* _Task_: Starting at the line that contains "text: /05 ->" and stopping after the line that contains "none -> <div>", transcribe the listing below exactly; do not include any pictures.
··· Given records ···
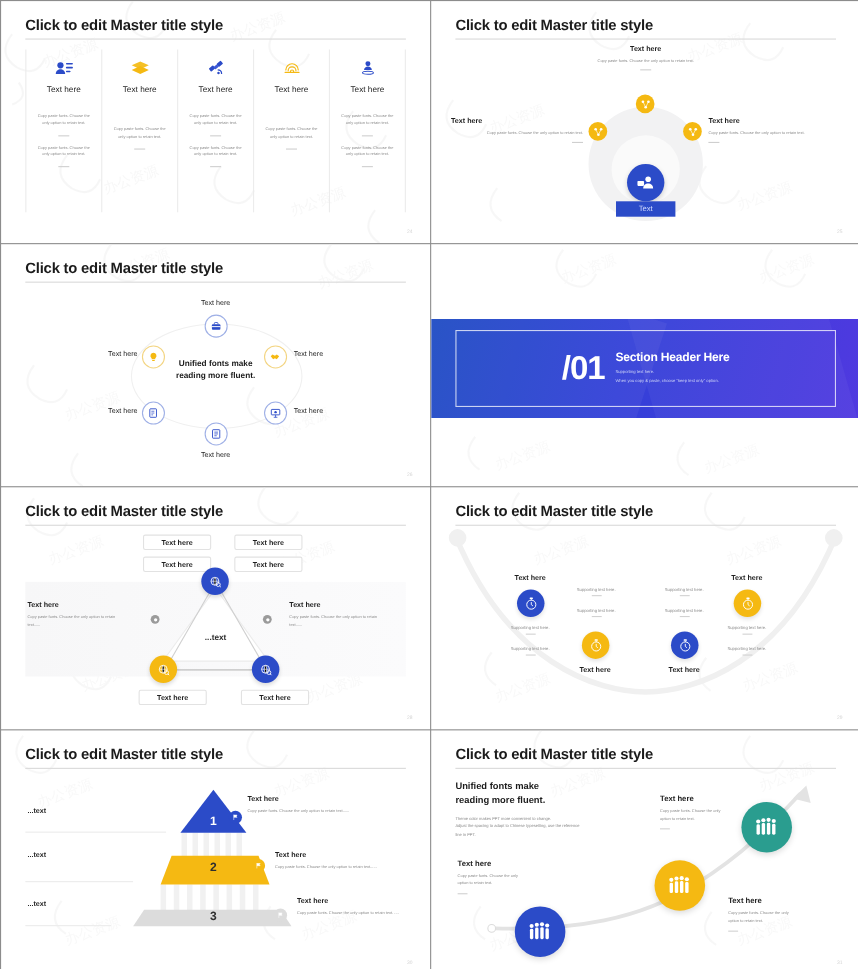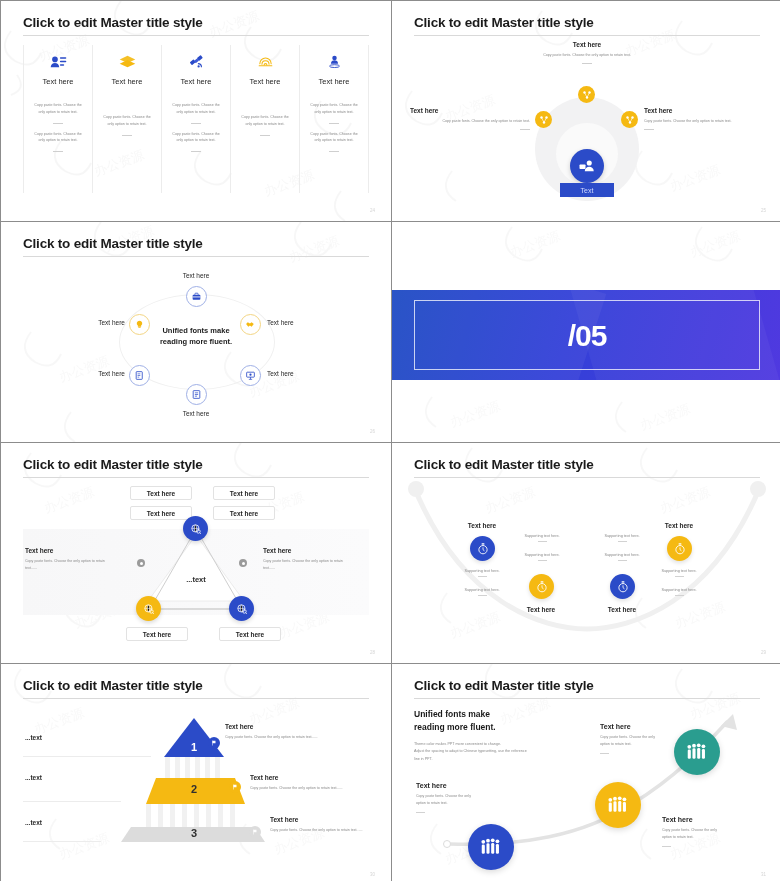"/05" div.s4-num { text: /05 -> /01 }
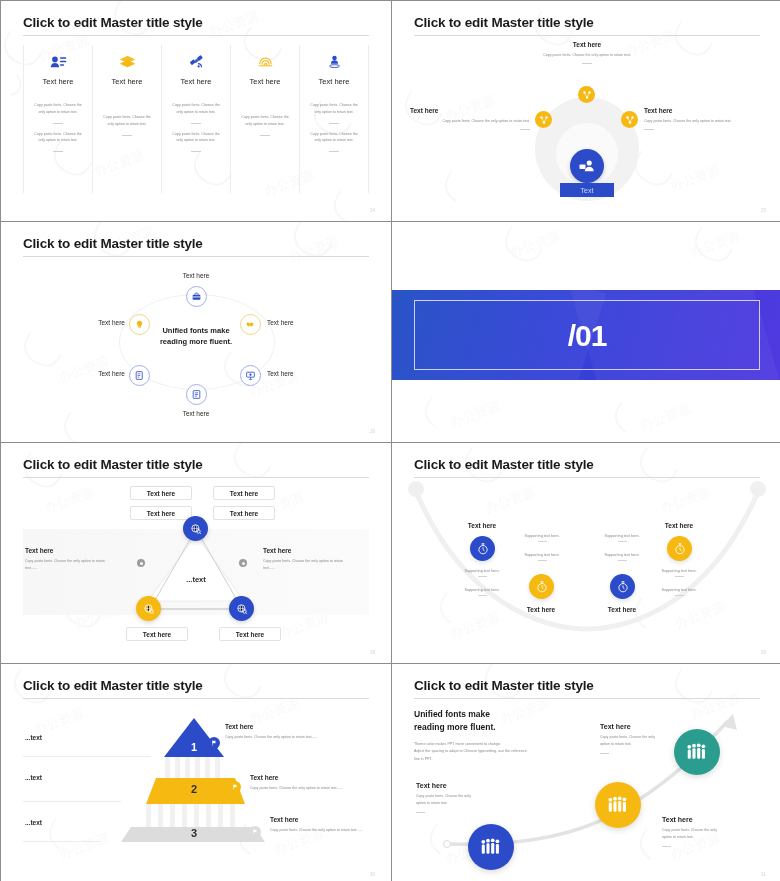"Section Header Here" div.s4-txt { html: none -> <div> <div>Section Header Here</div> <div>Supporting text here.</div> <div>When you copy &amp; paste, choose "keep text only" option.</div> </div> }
···
··· Given records ···
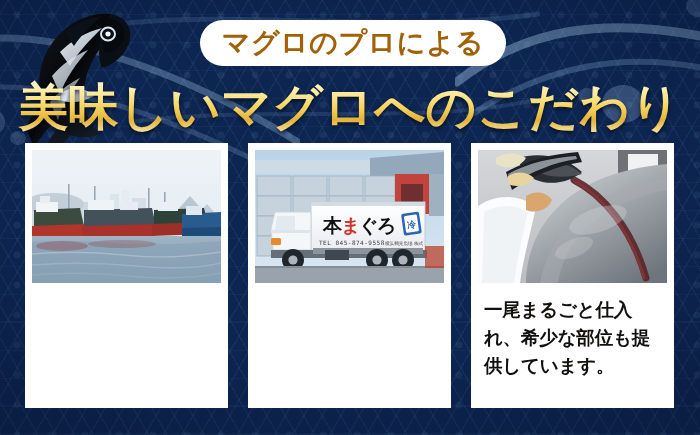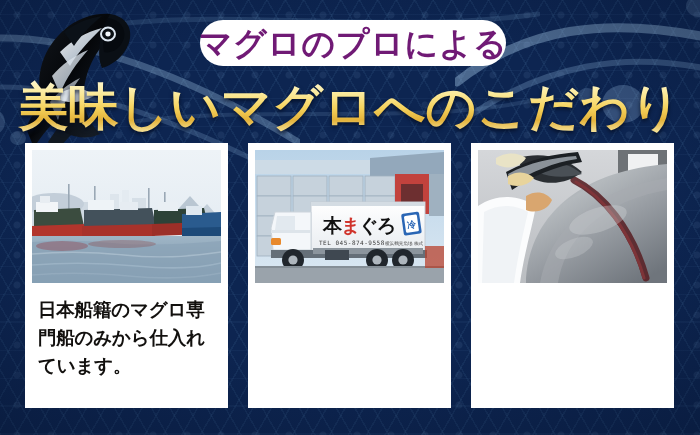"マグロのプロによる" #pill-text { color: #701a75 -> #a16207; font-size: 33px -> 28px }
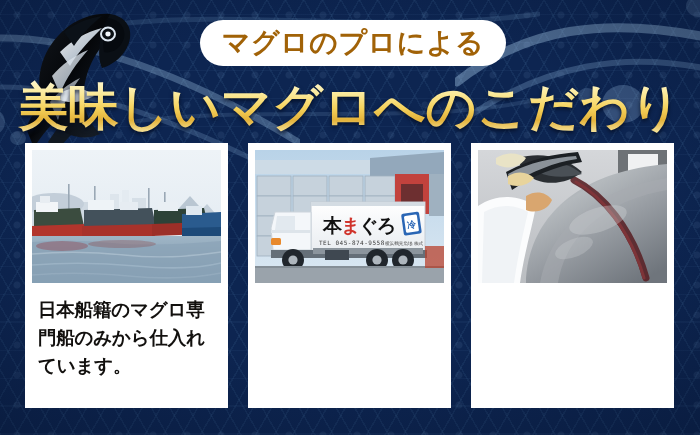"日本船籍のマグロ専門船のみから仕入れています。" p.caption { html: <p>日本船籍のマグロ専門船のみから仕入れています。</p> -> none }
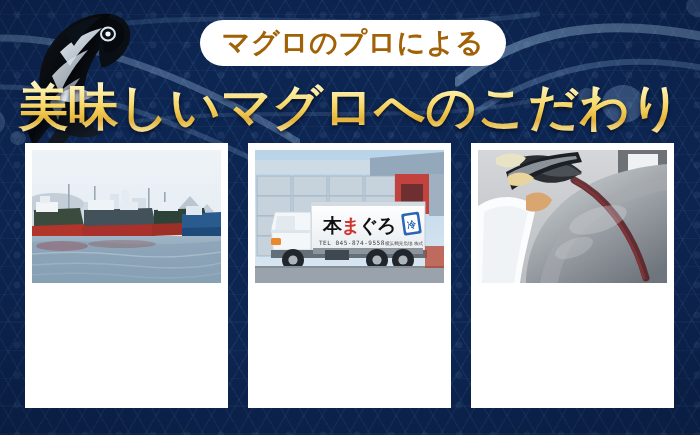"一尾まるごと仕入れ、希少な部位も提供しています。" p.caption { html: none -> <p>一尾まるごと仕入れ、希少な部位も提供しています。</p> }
···
* _Result of the exercise_:
"/05" div.s4-num { text: /05 -> /01 }
"Section Header Here" div.s4-txt { html: none -> <div> <div>Section Header Here</div> <div>Supporting text here.</div> <div>When you copy &amp; paste, choose "keep text only" option.</div> </div> }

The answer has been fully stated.